Please note that all translations are automatically generated. Click here for the English version.

면역학 및 감염병학

Sürekli Akışta Birincil İnsan Endotel Hücrelerinin Pnömokok Enfeksiyonu

Published: October 31, 2019

doi:

10.3791/60323

Hilger Jagau², Ina-Kristin Behrens³, Michael Steinert⁴, Simone Bergmann

¹Institut für Mikrobiologie,Technische Universität Braunschweig, ²Devision of Infection Medicine, Department of Clinical Science,Lund University, ³Medical Microbiology and Hospital Epidemiology, Max von Pettenkofer Institute,Ludwig Maximilians University, ⁴Department of Molecular Infection Biology,Helmholtz Center for Infection Research

Summary

Bu çalışmada, tanımlanmış akış koşullarında kesme stresi altında farklılaştırılmış insan primer endotel hücrelerinin yüzeyinde üretilen pnömokok komponent dizelerine bağlıpnozyağının mikroskobik takibi açıklanmaktadır. Bu protokol, diferansiyel immünboyama prosedürleri uygulanarak belirli hücre yapılarının ayrıntılı görselleştirilmesi ve bakterilerin sayısallaştırılması için genişletilebilir.

Abstract

Streptococcus pneumoniae’nin endotel hücrelerinin yüzeyi ile etkileşimi Von Willebrand Factor (VWF) gibi mekanosiz proteinler aracılığıyla kan akışında aracılık edilir. Bu glikoprotein, kesme stresine yanıt olarak moleküler konformasyonunu değiştirir ve böylece geniş bir konak-ligand etkileşimi spektrumu için bağlayıcı bölgeleri açığa çıkarır. Genel olarak, tanımlanmış bir kesme akışı altında primer endotel hücrelerinin kültürlenme belirli hücresel farklılaşma ve bir kan damarının iç astar fizyolojisi andıran istikrarlı ve sıkıca bağlı endotel tabakasıoluşumunu teşvik bilinmektedir . Bu nedenle, bakteriyel patojenler ve mekanosensit proteinleri içeren konak vaskülatür arasındaki etkileşimlerin fonksiyonel analizi, yüzeyini etkilediği bilinen fizyolojik akış kuvvetlerini simüle eden pompa sistemlerinin kurulmasını gerektirir. vasküler hücreler.

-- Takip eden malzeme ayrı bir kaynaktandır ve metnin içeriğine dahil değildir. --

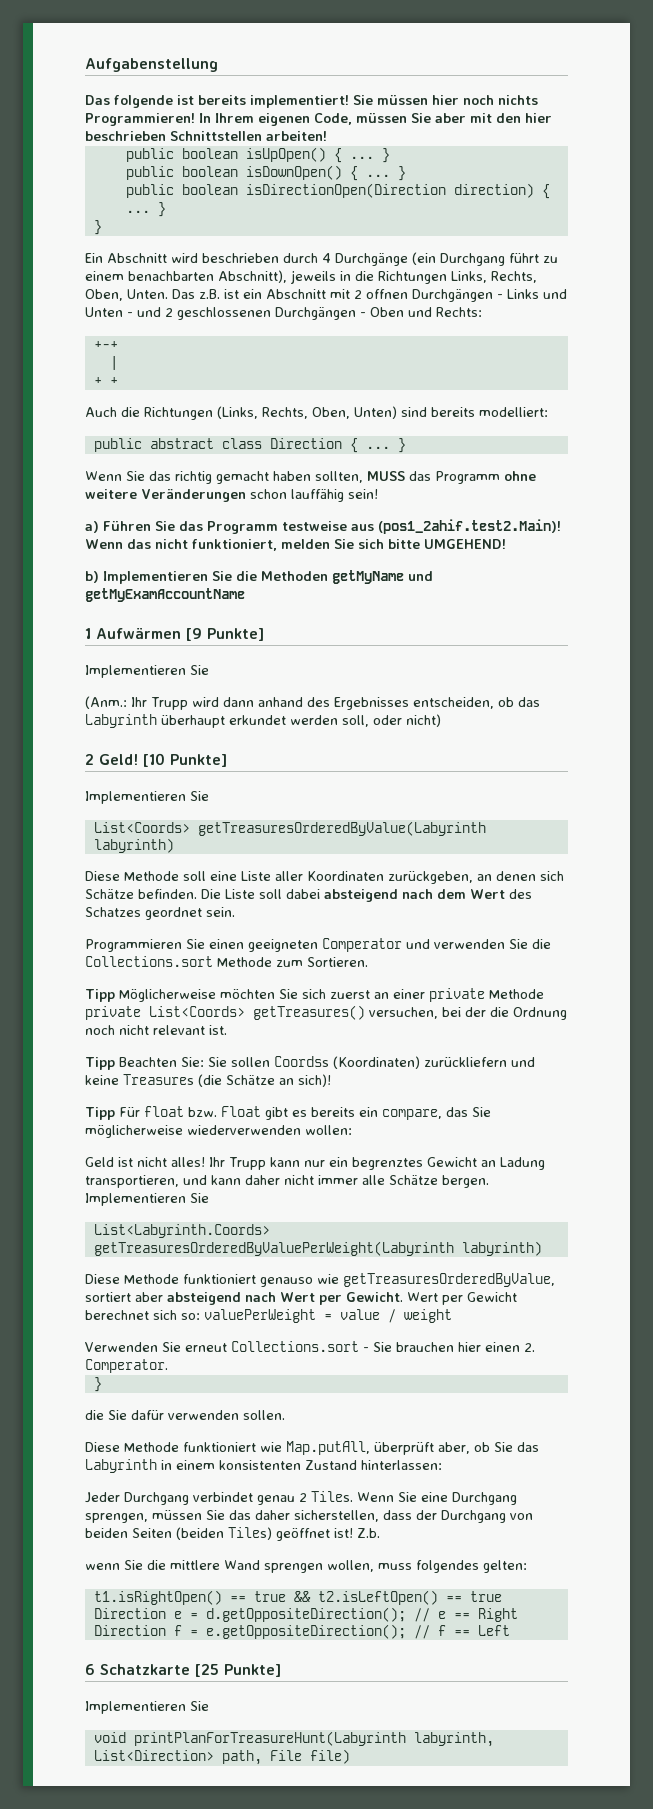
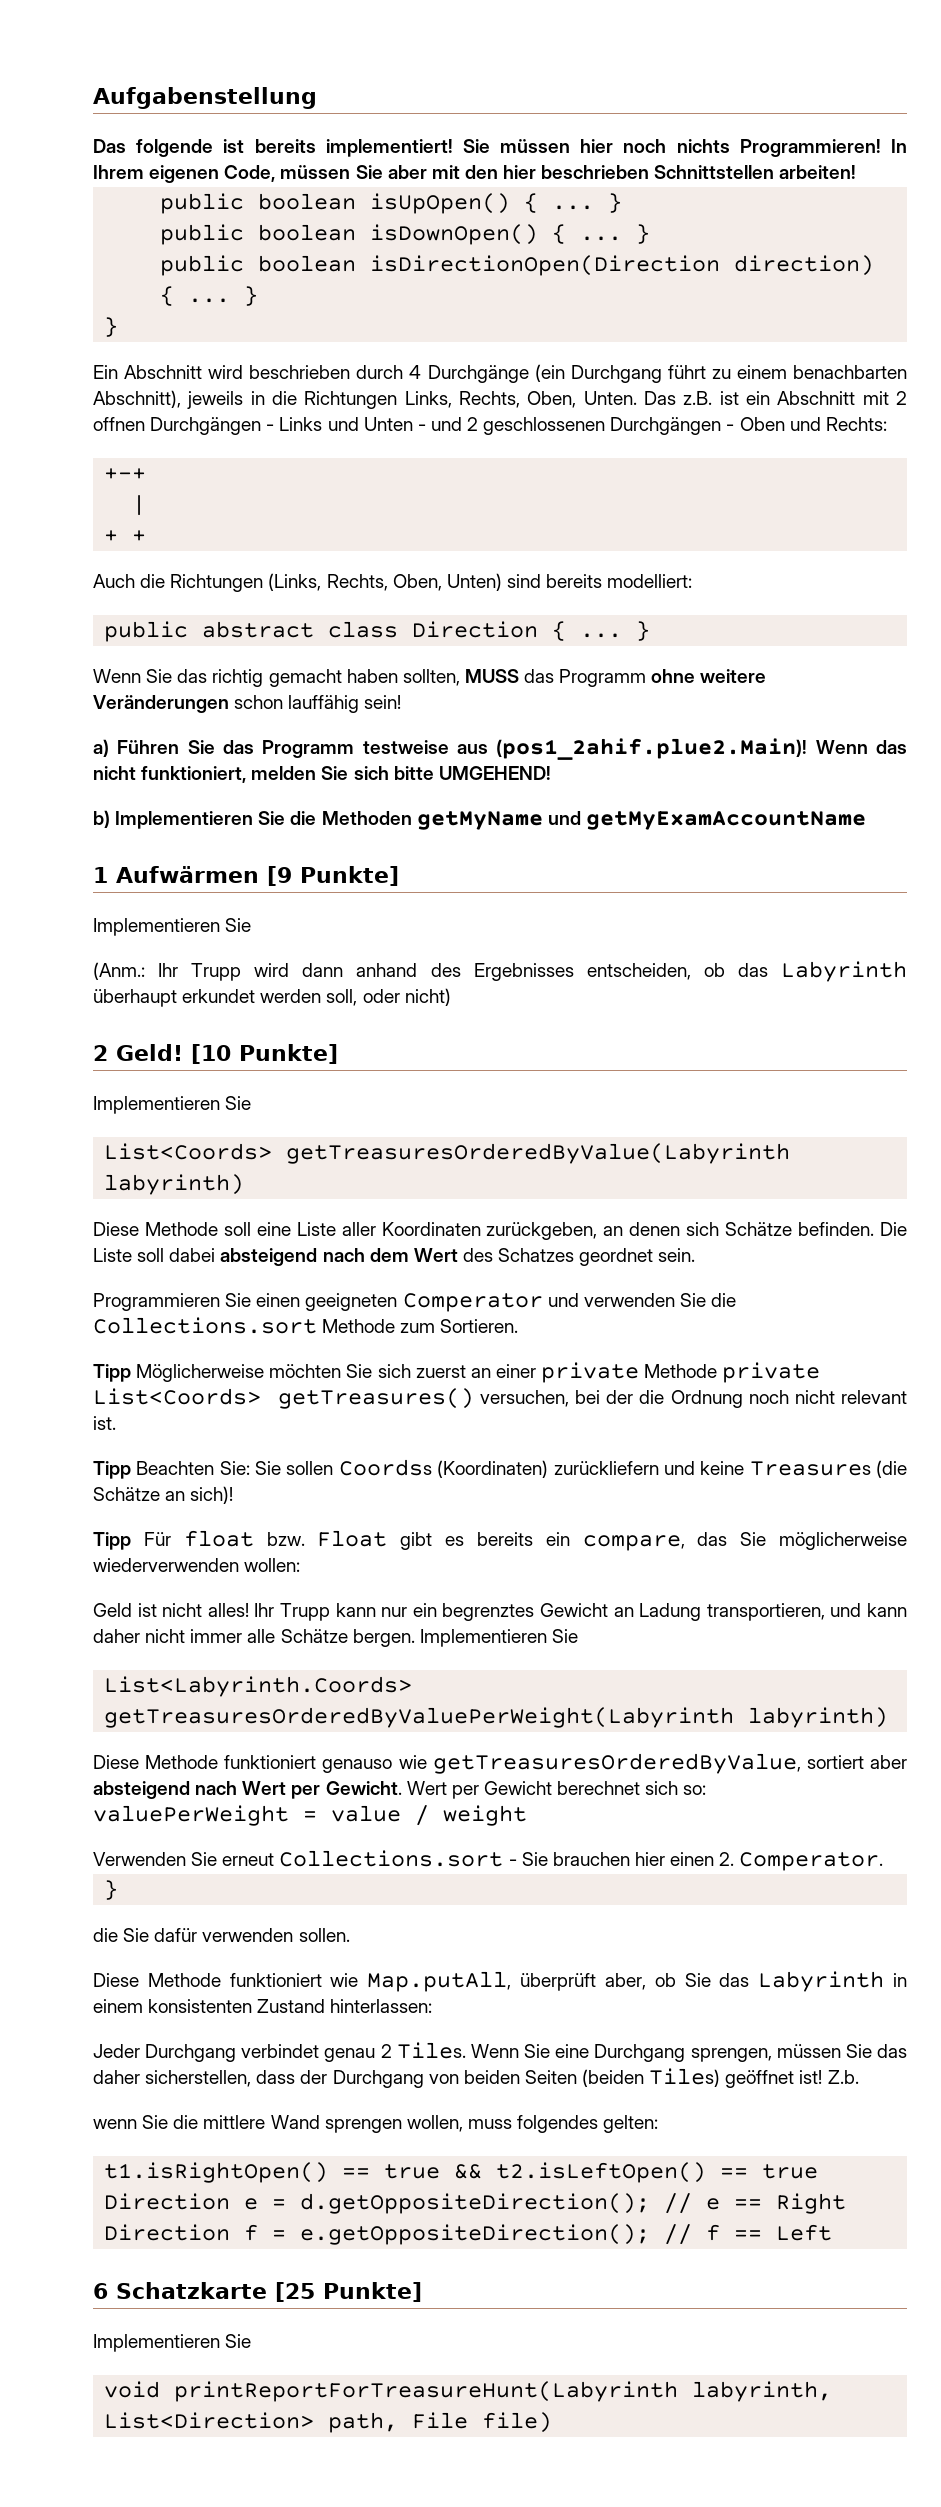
[378,519,561,534] (pos1_2ahif.test2.Main)! -> [496,738,808,760] (pos1_2ahif.plue2.Main)!
[133,1731,406,1746] printPlanForTreasureHunt(Labyrinth -> [174,2381,679,2402] printReportForTreasureHunt(Labyrinth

Bu çalışmada kullanılan mikroakışkan cihaz, tanımlanmış akış hızına sahip sıvıların sürekli ve darbesiz dolaşımını sağlar. Bilgisayar kontrollü hava basıncı pompa sistemi sürekli, tek yönlü ve kontrollü bir ortam akışı oluşturarak endotel hücre yüzeylerine tanımlanmış bir kesme gerilimi uygular. Hücrelerin morfolojik değişimleri ve bakteriyel eki mikroskobik olarak izlenebilir ve mikroskobik görüntüleme için tasarlanmış özel kanal slaytları kullanılarak akışta ölçülebilir. Genel olarak bağışıklık etiketleme ve mikroskobik analizlerden önce örnek fiksasyon gerektiren statik hücre kültürü enfeksiyonunun aksine, mikroakışkan slaytlar hem proteinlerin, bakterilerin hem de hücresel bileşenlerin floresan tabanlı saptanmasını sağlar. örnek fiksasyondan sonra; seri immünofloresan boyama; ve gerçek zamanlı olarak doğrudan floresan tabanlı algılama. Floresan bakteriler ve spesifik floresan etiketli antikorlar ile birlikte, bu enfeksiyon prosedürü vasküler süreçler ile ilgili bilimsel uygulamaların büyük bir spektrum için verimli bir çoklu bileşenli görselleştirme sistemi sağlar.

Introduction

Pnömokok enfeksiyonlarının patogenezi, plazminojen ve VWF¹gibi ekstrasellüler matriks bileşikleri ve insan hemostaz bileşenlerinin çeşitliliği ile çok yönlü bir etkileşim ile karakterizedir,²^, ³^,⁴^,⁵^,⁶,⁷^,⁸. Multidomain glikoprotein VWF vasküler trombüs oluşumu yerinde trombosit işe ve fibrin incorporation aracılık ederek dengeli bir hemostaz anahtar düzenleyici olarak hizmet vermektedir⁹. Kanama kontrolü ve yara iyileşmesi için fonksiyonel, aktif VWF’nin önemi von Willebrand hastalığı ile gösterilmiştir, yaygın bir kalıtsal kanama bozukluğu¹⁰.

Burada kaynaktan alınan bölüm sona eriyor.